The Doom of Fallowhearth Read online




  Descent: Journeys in the Dark

  Terrinoth: an ancient realm of forgotten greatness and faded legacies, of magic and monsters, heroes, and tyrants. Its cities were ruined and their secrets lost as terrifying dragons, undead armies, and demon-possessed hordes ravaged the land. Over centuries, the realm slipped into gloom…

  Now, the world is reawakening – the Daqan baronies rebuild their domains, wizards master the lapsed arts, and champions test their mettle. Banding together to explore the dangerous caves, ancient ruins, dark dungeons, and cursed forests of Terrinoth, they unearth priceless treasures and terrible foes.

  Yet time is running out, for in the shadows a malevolent force has grown, preparing to spread evil across the world. Now, when the land needs them most, is the moment for its heroes to rise.

  First published by Aconyte Books in 2020

  ISBN 978 1 83908 025 8

  Ebook ISBN 978 1 83908 026 5

  Copyright © 2020 Fantasy Flight Games.

  All rights reserved. Aconyte and the Aconyte icon are registered trademarks of Asmodee Group SA. Descent: Journeys in the Dark and the FFG logo are trademarks or registered trademarks of Fantasy Flight Games.

  This novel is entirely a work of fiction. Names, characters, places, and incidents are the products of the author’s imagination or are used fictitiously. Any resemblance to actual events, locales, organizations or persons, living or dead, is entirely coincidental.

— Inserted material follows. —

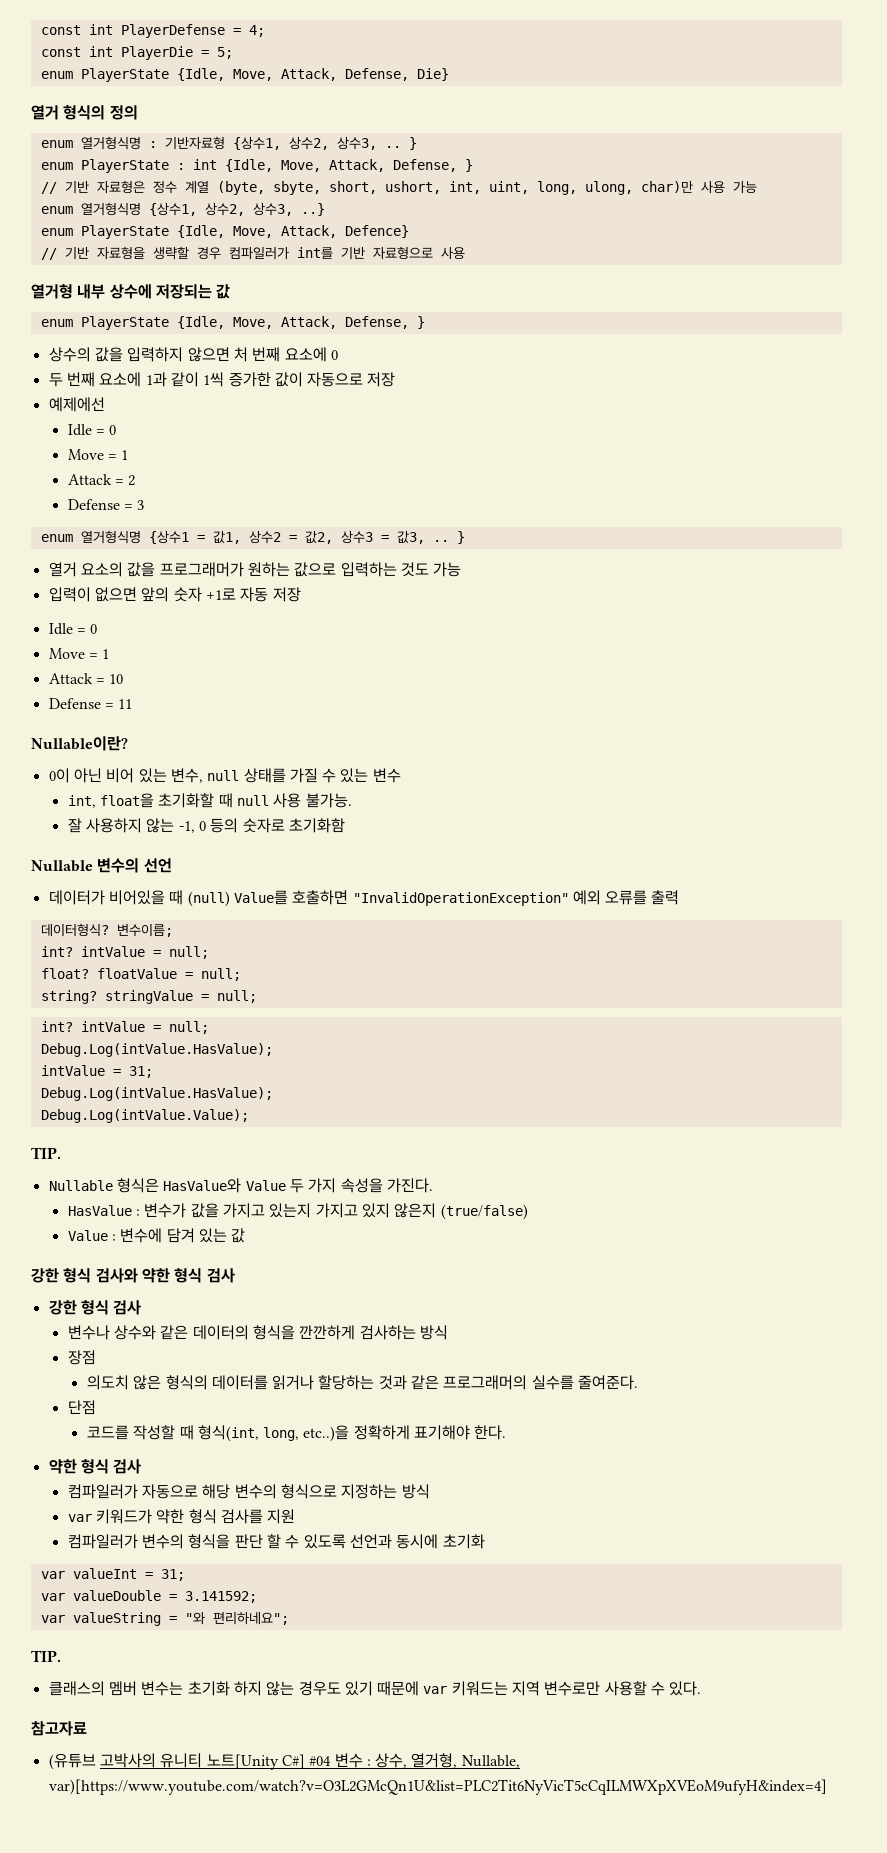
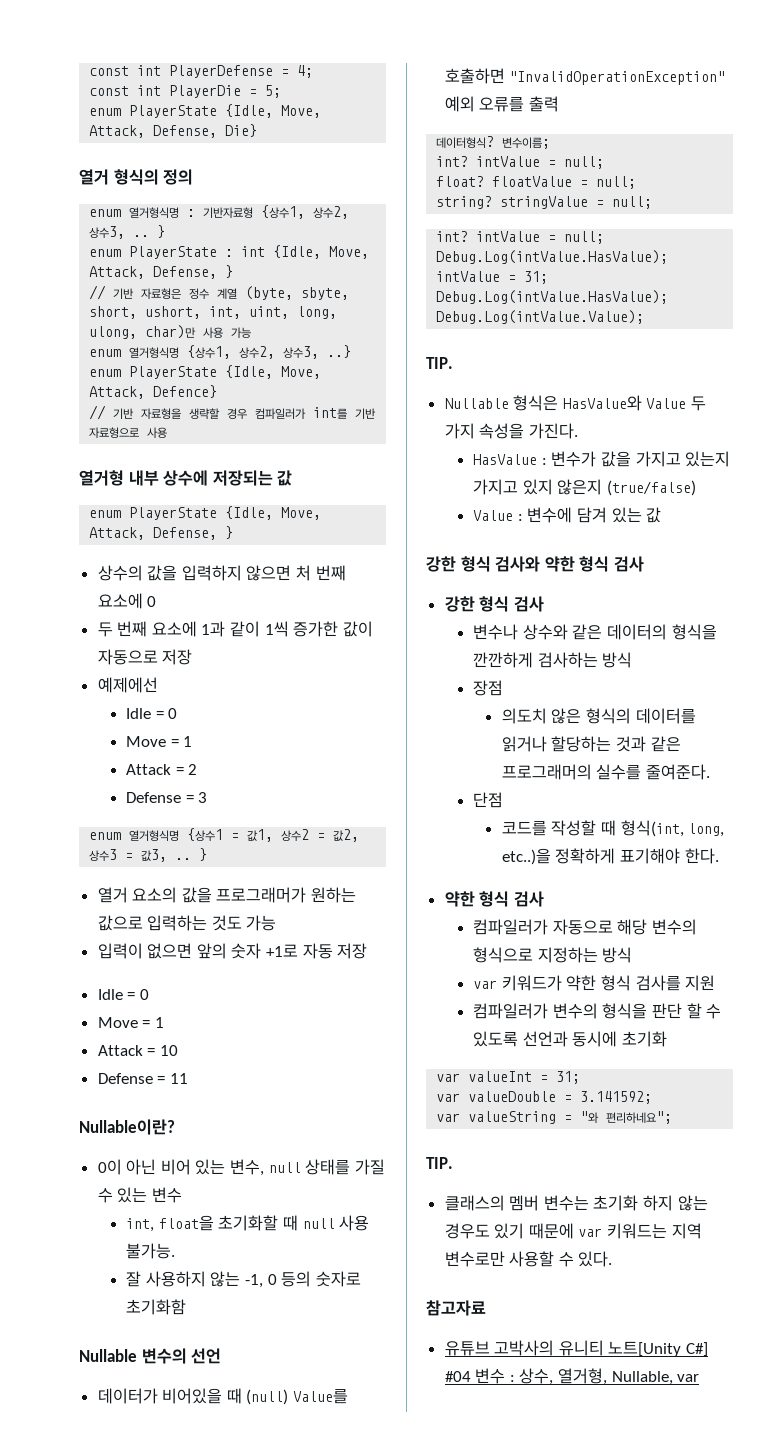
- (유튜브 고박사의 유니티 노트[Unity C#] #04 변수 : 상수, 열거형, Nullable, var)[https://www.youtube.com/watch?v=O3L2GMcQn1U&list=PLC2Tit6NyVicT5cCqILMWXpXVEoM9ufyH&index=4]
+ 유튜브 고박사의 유니티 노트[Unity C#] #04 변수 : 상수, 열거형, Nullable, var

  No part of this publication may be reproduced, stored in a retrieval system, or transmitted, in any form or by any means, electronic, mechanical, photocopying, recording or otherwise, without the prior permission of the publishers.

  This book is sold subject to the condition that it shall not, by way of trade or otherwise, be lent, re-sold, hired out or otherwise circulated without the publisher’s prior consent in any form of binding or cover other than that in which it is published and without a similar condition including this condition being imposed on the subsequent purchaser.

  Cover art by Jeff Chen

  Map by Francesca Baerald

  Distributed in North America by Simon & Schuster Inc, New York, USA

  ACONYTE BOOKS

  An imprint of Asmodee Entertainment Ltd

  Mercury House, Shipstones Business Centre

  North Gate, Nottingham NG7 7FN, UK

  aconytebooks.com // twitter.com/aconytebooks

  This book is dedicated to everyone who has supported – and continues to support –

  my crazy writing dream.

  Prologue

  Darkness in the heart of the light, light in the heart of darkness.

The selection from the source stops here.